The main questions it aims to answer are:
Full description
Cardiovascular diseases (CVDs) remain the leading cause of global mortality despite continuous efforts in disease prevention and treatment optimization. In 2022 alone, CVD caused an estimated 19.8 million deaths worldwide, and ischemic heart disease had the highest global age-standardized DALYs of all diseases at 2,275.9 per 100,000. Therefore, research on the etiology and pathogenesis of coronary artery disease (CAD) remains first priority.
It is now widely known that risk factors such as diabetes mellitus, hyperlipidemia, hypertension, smoking, and obesity are closely related to CAD, but they only explain 30%-40% of CAD risk factors, and large-sample cohort and twin studies have concluded that CAD heritability is estimated to be 40% to 60%. With the development of the Human Genome Project and high-throughput sequencing technology, in the past decade, increasingly larger genome-wide association studies (GWAS) have been conducted worldwide and biobanks established. Public sequencing data is increasingly being used as external common controls instead of sequencing new controls in every study. Till now, thousands of mutations related to CAD have been identified. Multiple Polygenic risk scores (PRSs) have been developed to improve the prediction of common, complex cardiovascular diseases like CAD on individual level.
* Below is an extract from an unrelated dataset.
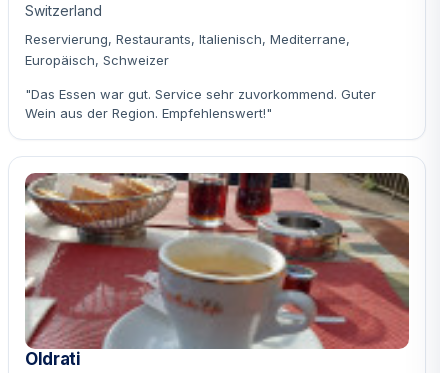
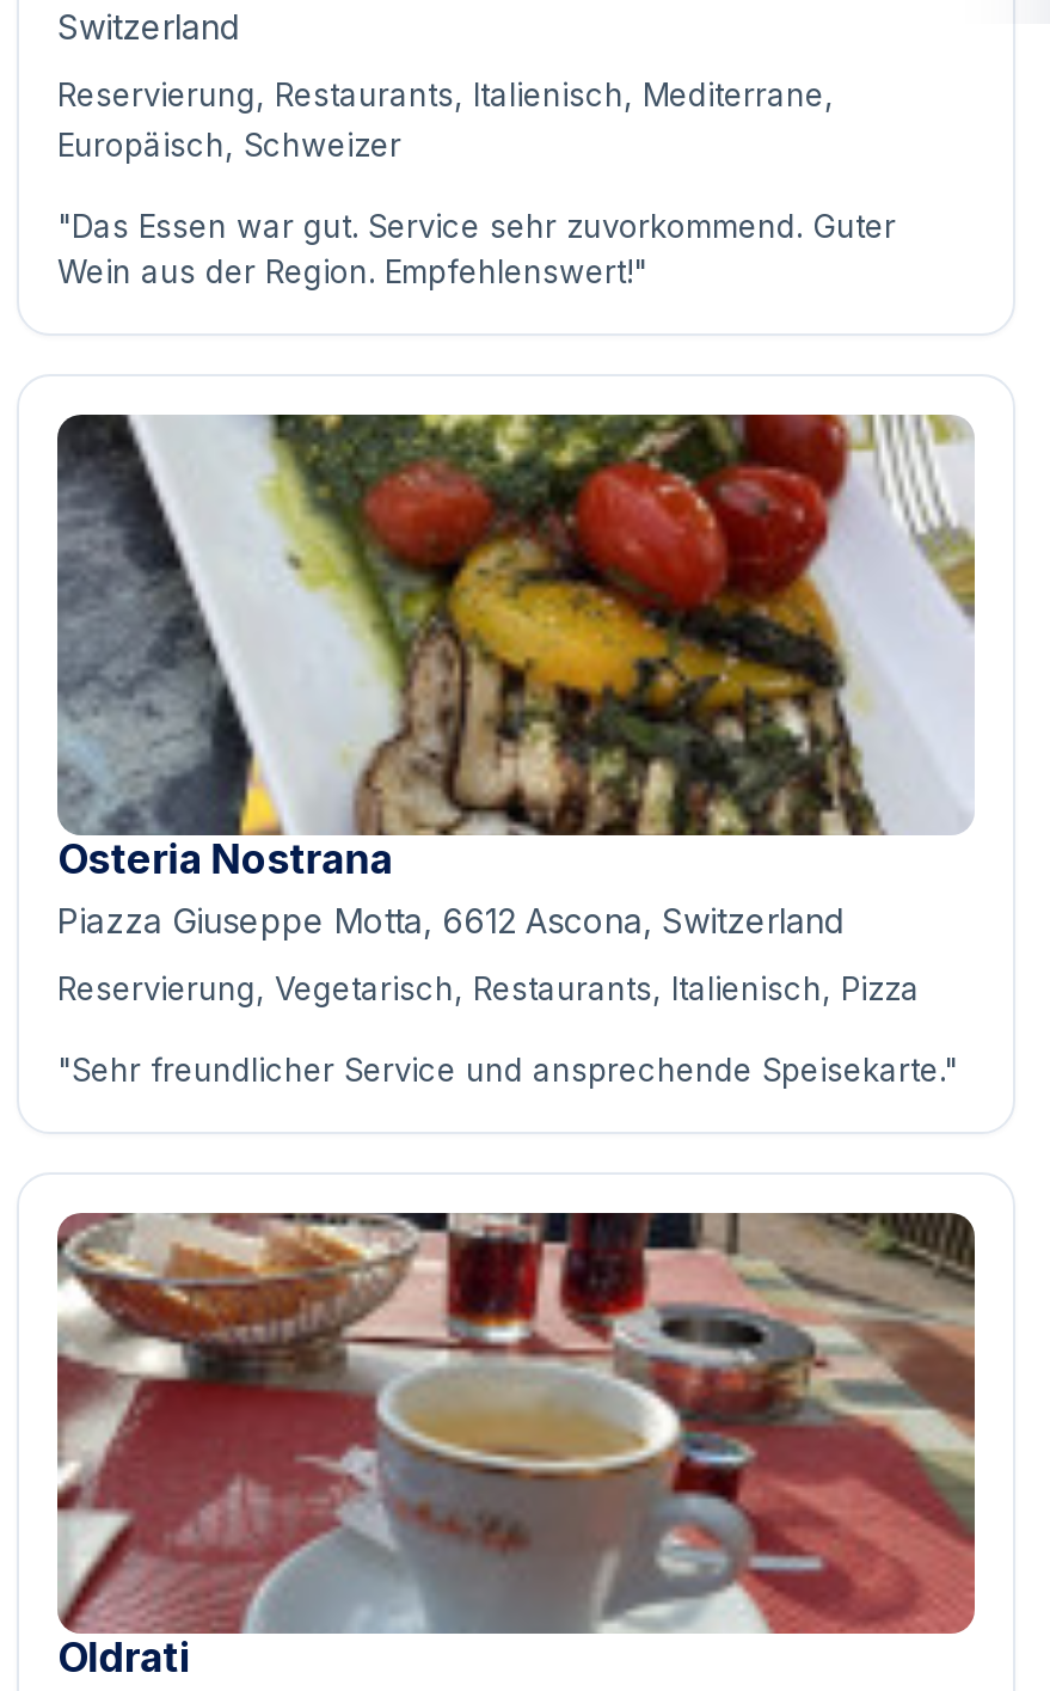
none -> [55,413,975,1088] [image] | Osteria Nostrana | Piazza Giuseppe Motta, 6612 Ascona, Switzerland | Reservierung, Vegetarisch, Restaurants, Italienisch, Pizza | "Sehr freundlicher Service und ansprechende Speisekarte."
Premature CAD has been proved to have strong link with family history of cardiovascular and cerebral vascular disease, which indicates a strong genetic background of premature CAD. However, there is an even more scarce & inconspicuous subgroup of premature CAD, defined as premature CAD without common CAD risk factors in this study. First of all, most of those patients were considered "healthy" or "at very low risk of CVDs" before CAD was diagnosed; secondly, genetic risk factors & metabolic fingerprints of such patients remain unknown; thirdly, we still don't know yet how to optimize current primary prevention strategy for this rare CAD subgroup.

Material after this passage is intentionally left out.